What is needed: Among the records below, which lines contain the string "presentations"? Report them.

- Opening Delimiter -

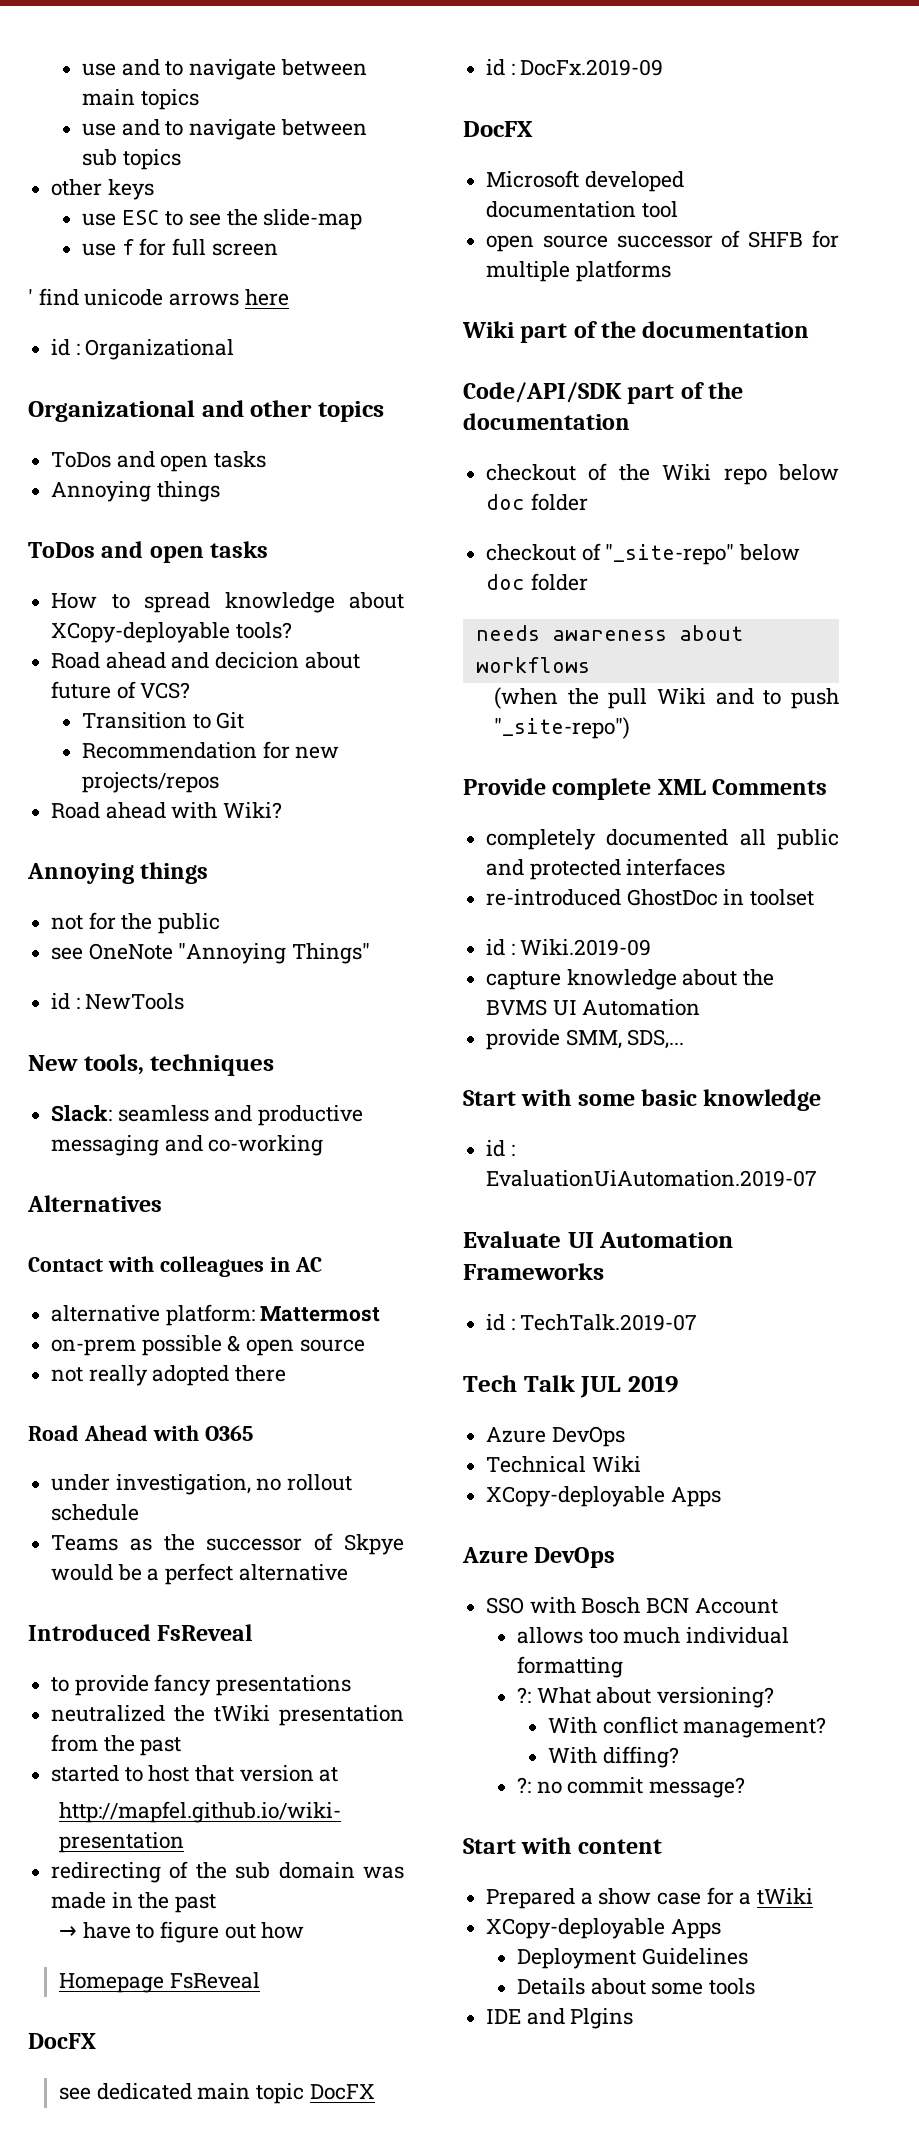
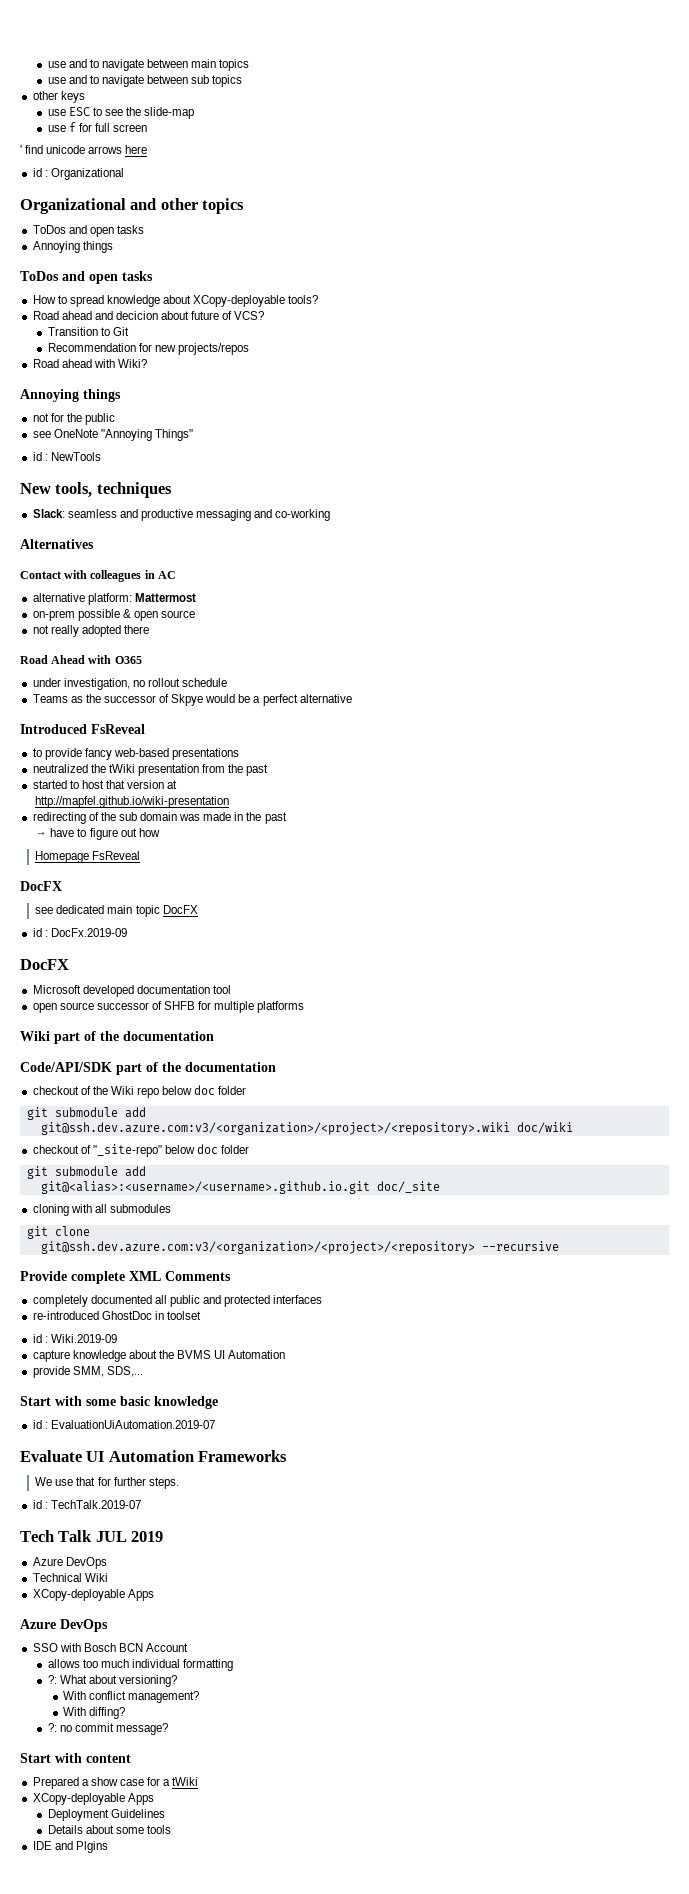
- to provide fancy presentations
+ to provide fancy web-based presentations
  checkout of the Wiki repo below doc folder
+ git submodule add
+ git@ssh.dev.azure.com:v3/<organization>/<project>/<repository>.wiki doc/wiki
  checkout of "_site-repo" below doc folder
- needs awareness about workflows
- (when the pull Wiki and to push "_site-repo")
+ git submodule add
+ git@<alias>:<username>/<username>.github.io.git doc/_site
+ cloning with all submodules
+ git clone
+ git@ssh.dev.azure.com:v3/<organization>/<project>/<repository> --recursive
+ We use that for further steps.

- Closing Delimiter -

Output:
- to provide fancy presentations
+ to provide fancy web-based presentations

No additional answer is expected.